Кто же и когда сумеет (и сумеет ли?) возродить этот великий Храм? Разрушенный, разделенный Храм — Храм нашей русской театральной культуры. Храм «жизни человеческого духа»…
С Олегом Николаевичем, Олегом Ефремовым, за 55 лет общения у нас были своеобразные отношения. Порой о них можно было судить по тому, как он на репетиции, на собрании, «за столом» обращался ко мне. Таких градаций и ступеней было несколько. Первая, самая опасная: «Давыдов!» Чуть-чуть менее строгая: «Владлен Семенович!» Потом почти дружеская: «Владлен!» или «Влад!» А вот если «Владик» — это значило: он вспомнил, что мы с ним учились в нашей любимой Школе-Студии. Ну, а если совсем тепло, «Владюня», — это означало, что он меня просто любит.

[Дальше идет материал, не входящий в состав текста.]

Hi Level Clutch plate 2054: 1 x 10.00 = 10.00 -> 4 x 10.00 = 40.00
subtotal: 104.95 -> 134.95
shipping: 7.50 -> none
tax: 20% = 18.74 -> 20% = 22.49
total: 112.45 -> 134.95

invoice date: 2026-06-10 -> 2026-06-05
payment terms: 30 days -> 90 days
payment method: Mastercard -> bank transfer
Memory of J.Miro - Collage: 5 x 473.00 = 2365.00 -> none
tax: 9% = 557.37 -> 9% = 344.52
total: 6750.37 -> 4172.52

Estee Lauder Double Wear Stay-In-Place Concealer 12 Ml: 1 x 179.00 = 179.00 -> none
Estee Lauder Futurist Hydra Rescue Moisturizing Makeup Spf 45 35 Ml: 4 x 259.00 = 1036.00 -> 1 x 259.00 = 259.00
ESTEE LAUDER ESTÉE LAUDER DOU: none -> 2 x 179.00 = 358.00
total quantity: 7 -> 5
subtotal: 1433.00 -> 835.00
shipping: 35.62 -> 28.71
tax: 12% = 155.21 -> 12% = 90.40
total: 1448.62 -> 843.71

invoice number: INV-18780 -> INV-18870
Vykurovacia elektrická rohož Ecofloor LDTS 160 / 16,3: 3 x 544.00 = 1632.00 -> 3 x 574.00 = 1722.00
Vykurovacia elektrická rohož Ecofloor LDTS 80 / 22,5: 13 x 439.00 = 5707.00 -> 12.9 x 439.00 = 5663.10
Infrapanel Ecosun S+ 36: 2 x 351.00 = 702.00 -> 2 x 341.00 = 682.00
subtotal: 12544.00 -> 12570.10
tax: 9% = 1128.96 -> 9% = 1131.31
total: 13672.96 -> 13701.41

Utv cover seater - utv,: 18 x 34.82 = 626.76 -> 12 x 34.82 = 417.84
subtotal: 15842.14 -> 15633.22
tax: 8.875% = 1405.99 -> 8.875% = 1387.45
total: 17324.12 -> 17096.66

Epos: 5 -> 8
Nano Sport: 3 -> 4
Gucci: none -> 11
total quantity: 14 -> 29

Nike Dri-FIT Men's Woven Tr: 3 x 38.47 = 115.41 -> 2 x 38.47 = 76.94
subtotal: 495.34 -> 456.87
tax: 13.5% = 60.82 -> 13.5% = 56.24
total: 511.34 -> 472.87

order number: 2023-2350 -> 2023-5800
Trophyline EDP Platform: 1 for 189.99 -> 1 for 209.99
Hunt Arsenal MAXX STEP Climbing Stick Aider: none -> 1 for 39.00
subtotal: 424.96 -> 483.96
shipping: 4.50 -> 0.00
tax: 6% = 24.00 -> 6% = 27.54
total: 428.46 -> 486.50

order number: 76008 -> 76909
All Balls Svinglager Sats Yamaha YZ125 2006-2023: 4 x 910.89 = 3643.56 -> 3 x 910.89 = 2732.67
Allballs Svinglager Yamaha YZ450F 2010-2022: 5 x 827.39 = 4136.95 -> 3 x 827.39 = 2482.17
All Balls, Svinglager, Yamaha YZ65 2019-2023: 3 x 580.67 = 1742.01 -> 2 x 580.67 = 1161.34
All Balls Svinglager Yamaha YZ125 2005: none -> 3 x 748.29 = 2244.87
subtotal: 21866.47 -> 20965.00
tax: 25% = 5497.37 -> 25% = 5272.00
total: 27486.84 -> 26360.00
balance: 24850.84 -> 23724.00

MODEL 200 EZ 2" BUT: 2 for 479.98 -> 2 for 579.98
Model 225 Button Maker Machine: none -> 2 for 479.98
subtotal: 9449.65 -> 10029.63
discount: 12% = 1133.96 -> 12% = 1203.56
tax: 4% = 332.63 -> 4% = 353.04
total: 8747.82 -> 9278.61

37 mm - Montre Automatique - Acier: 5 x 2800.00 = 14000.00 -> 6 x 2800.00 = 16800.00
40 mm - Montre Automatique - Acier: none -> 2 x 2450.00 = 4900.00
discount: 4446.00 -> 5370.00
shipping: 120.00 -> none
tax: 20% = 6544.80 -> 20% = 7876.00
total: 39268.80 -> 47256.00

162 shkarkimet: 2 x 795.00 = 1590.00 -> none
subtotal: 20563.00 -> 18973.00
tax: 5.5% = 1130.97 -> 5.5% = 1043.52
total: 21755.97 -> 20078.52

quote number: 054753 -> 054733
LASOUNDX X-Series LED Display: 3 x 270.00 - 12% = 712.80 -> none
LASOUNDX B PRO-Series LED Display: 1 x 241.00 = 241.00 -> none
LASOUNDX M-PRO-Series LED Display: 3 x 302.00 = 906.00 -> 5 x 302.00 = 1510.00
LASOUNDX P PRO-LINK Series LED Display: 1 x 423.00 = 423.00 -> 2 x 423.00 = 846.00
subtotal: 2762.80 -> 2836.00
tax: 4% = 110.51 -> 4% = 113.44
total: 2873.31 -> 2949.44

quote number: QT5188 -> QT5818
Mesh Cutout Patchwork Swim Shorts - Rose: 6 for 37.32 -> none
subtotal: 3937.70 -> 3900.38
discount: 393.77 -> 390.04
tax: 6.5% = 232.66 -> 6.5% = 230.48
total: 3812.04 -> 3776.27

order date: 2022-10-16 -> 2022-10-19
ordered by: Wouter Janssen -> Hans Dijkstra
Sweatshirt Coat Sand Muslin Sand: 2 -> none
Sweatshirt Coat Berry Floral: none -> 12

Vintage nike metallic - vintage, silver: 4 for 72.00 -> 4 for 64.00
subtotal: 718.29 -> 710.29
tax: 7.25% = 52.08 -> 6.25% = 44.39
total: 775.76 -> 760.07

В 1984 году мне исполнилось 60 лет. Моя теща Анна Робертовна Анастасьева работала концертмейстером в Центральном детском театре в то время, когда Олег Ефремов играл там. Она попросила: «Владик, пригласите к себе надень рождения Олега». Он приехал с бутылкой коньяка. За столом взял слово. И сказал:
— Я немного моложе тебя. Ты идешь впереди меня на три года. Ты всегда впереди меня. Ты вперед успел Марго схватить. Ты же отбил ее у меня. Ты успел впереди меня кинославу завоевать. Ты успел впереди определиться и сейчас. Ты такой впереди идущий. И через три года мне, например, не будет места в Музее или еще где-то. И я все думаю, едрена мать, как же мне быть? Ты занимаешь все места. Но я, несмотря на то, что ты губишь мою будущую жизнь, тем не менее люблю тебя, понимаешь?! В наше время, когда никто никого не любит, я, Владик, тебя люблю! Ты это знаешь. Поэтому, Владик, любовь моя, я тебя целую! И не сомневаюсь, что если мы погибнем, то вместе! Но, может быть, и здесь ты будешь впереди на три года!
Все, конечно, обалдели. А он меня поцеловал и выпил за мое здоровье.
И тут же вдруг сказал:
— Мои студенты очень довольны твоей беседой с ними о прошлом МХАТа — спасибо!..
Да, наверное, со многими людьми, которые считали Олега своим другом, у него были своеобразные отношения.
Он, конечно, был «продуктом нашей эпохи», как сказал о нем его бывший друг, наставник и учитель Виталий Яковлевич Виленкин. Но ведь и эпоха-то была непростая. Сам Олег говорил, что если бы не пошел в актеры, то стал бы хулиганом и растворился в той среде, которая его окружала в ссыльном лагере, где отец работал экономистом и где началась его жизнь «в людях». Но он вернулся с родителями в Москву и поступил в 1945 году вместе со своим приятелем Сашей Калужским в Школу-Студию МХАТ. Это его спасло, как он говорил. А затем Ефремова хватило, чтоб преодолеть обиду на тех, кто после окончания учебы не взял его во МХАТ. А ведь в 1949 году председателем Государственной экзаменационной комиссии был любимый артист Ефремова — Борис Добронравов, который подписал ему диплом. Но в театр его не приняли.